§ Task details
Word for word, output the data, with none of its pictures.

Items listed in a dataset

================

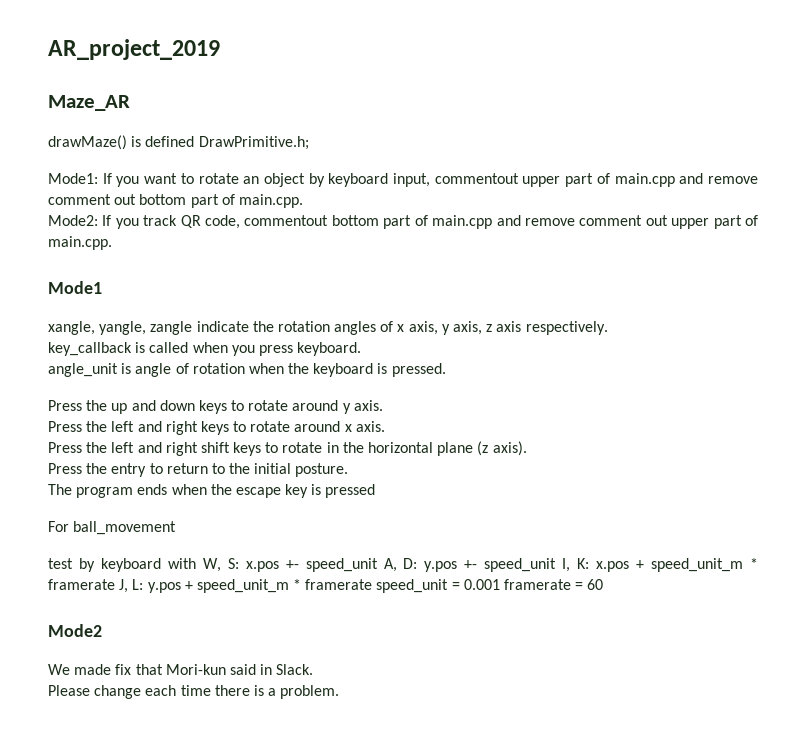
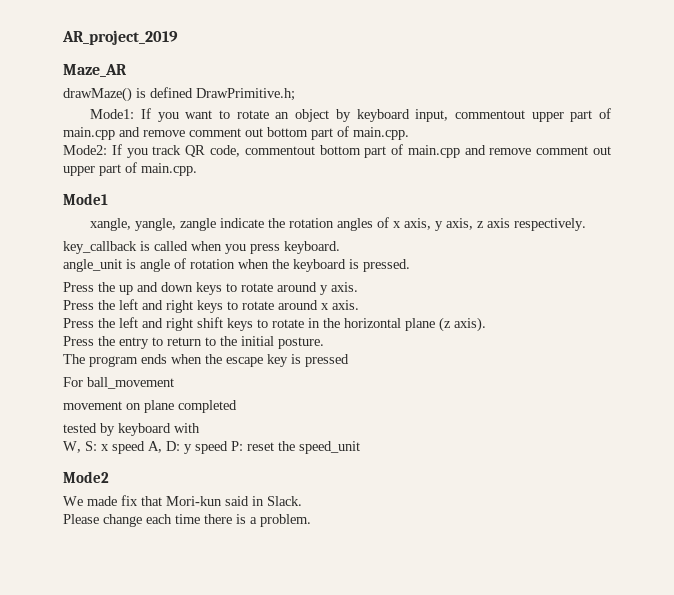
[48,558,73,569] test -> [63,400,237,413] [63,423,97,433] movement on plane completed // tested
(196, 563) none -> (200, 428) //
[245,558,758,572] [48,579,604,593] x.pos +- speed_unit A, D: y.pos +- speed_unit I, K: x.pos + speed_unit_m * framerate J, L: y.pos + speed_unit_m * framerate speed_unit = 0.001 framerate = 60 -> [101,441,360,454] x speed A, D: y speed P: reset the speed_unit

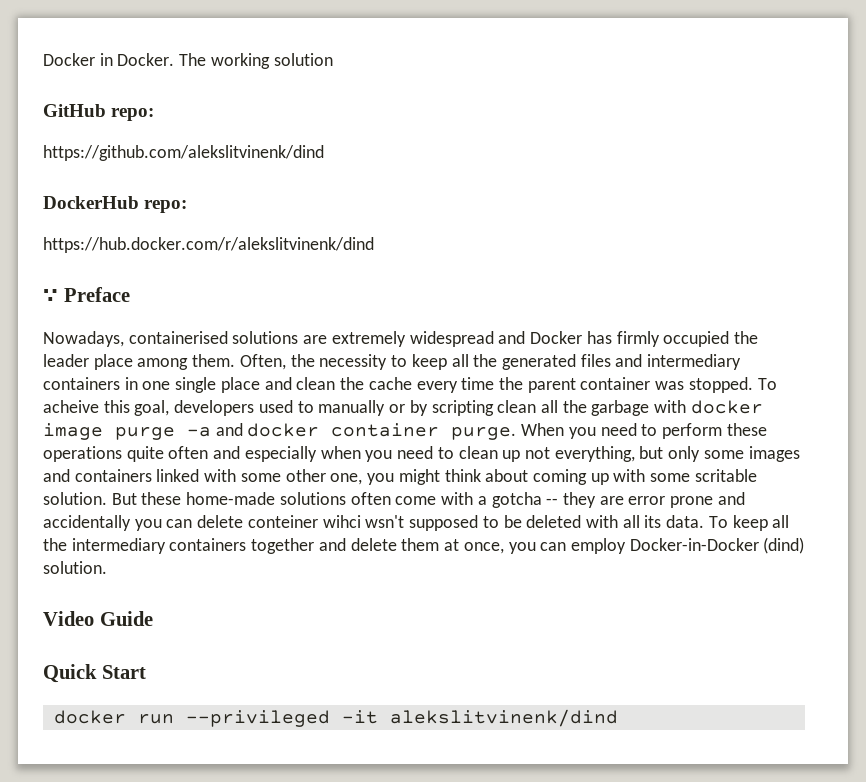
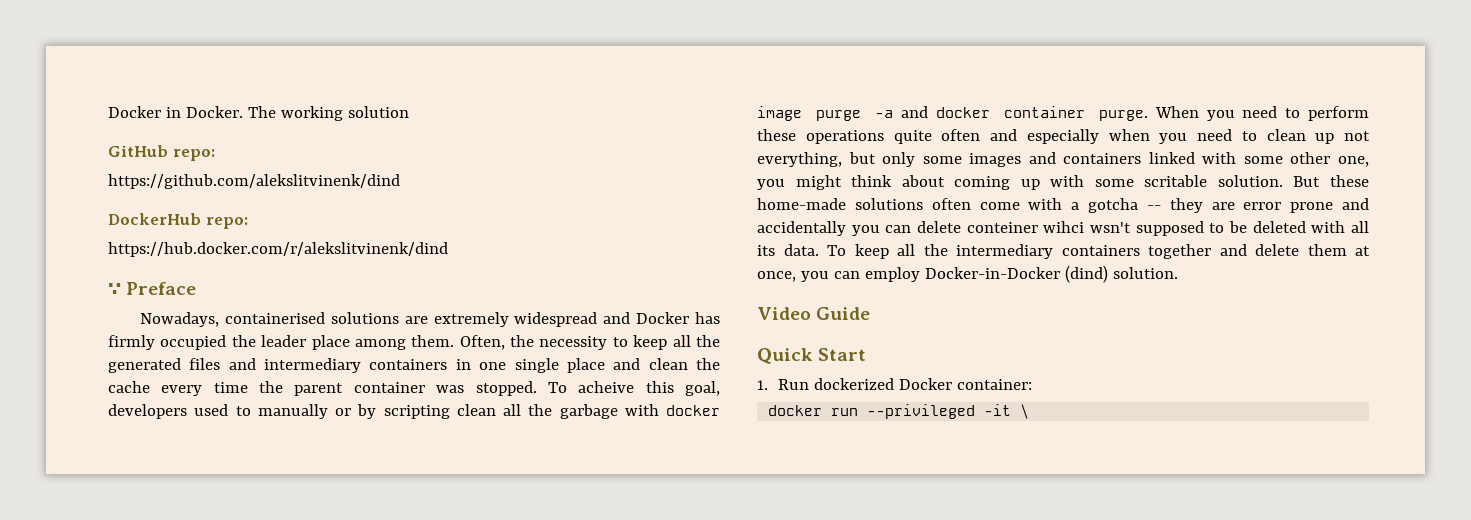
(146, 672) none -> [757,378,1032,390] // 1. Run dockerized Docker container:
[389,709,618,727] alekslitvinenk/dind -> [1020,404,1030,419] \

================

§ Output for this task
[48,558,73,569] test -> [63,400,237,413] [63,423,97,433] movement on plane completed // tested
(196, 563) none -> (200, 428) //
[245,558,758,572] [48,579,604,593] x.pos +- speed_unit A, D: y.pos +- speed_unit I, K: x.pos + speed_unit_m * framerate J, L: y.pos + speed_unit_m * framerate speed_unit = 0.001 framerate = 60 -> [101,441,360,454] x speed A, D: y speed P: reset the speed_unit

(146, 672) none -> [757,378,1032,390] // 1. Run dockerized Docker container:
[389,709,618,727] alekslitvinenk/dind -> [1020,404,1030,419] \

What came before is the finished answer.